# Juwe Daily



## Fatex (31. August 2009)

Hi.

Ich bin gerade dabei von ingeneur auf Juwe umzuskilln. Bin jetzt bei 270.

Ab welchem Skill kann man die Daily annehmen und wo? 


Bin hier im Forum leider nicht fündig beworden bzw sehr unterschiedliche Antworten.

MFG Fate


----------



## astue (10. September 2009)

Hi Fatex,

ich habe auch auf Juwe umgeskillt und kann Dir sagen, daß Du die Daily Quests in Dalaran annehmen kannst und zwar genau dann, wenn Du auf den höchsten Berufslevel (wie heißt der noch gleich... Großmeister?!?), also den mit 450 Maximum, wechseln kannst.
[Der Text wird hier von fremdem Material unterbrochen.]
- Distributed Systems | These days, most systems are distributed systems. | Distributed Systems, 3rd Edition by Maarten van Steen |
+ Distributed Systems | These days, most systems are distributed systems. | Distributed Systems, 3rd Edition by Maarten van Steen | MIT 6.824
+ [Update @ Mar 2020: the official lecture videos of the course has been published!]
Bedingungen: Char-Level 65; Juweliersskill: 350

Die Dailies sind mit Level 65 zwar ziemlich schwer, aber mit Freundin/Freund sollte es klappen!


Grüße,
astue


----------



## madmurdock (21. September 2009)

Das ist nicht mehr aktuell. Ich habe gerade auch mit einem Twink zum 2. mal Juwelier gelernt und steh nun bei Lvl 72 und Skill 352. Leider lässt sich keine Daily annehmen.


----------



## Mr.Bomba (1. Oktober 2009)

Weiss es niemand? Würde mich auch interessieren!


----------



## Vazlav (8. Januar 2010)

Kann nicht sagen was der Mind. Level ist, aber ich hab mit meinem 73ger und 400er Skill dort Quests bekommen.


----------



## Caxres (15. Januar 2010)

Moin,

brauchst nen Juwe Skill von 370 für die Daily.

C


----------



## Dexis (19. Januar 2010)

Caxres schrieb:


> Moin,
> 
> brauchst nen Juwe Skill von 370 für die Daily.


Das passt auch mit dem Umstand zusammen, dass man ab 370 die besonderen Steine nur für den Juwelier schleifen kann.


----------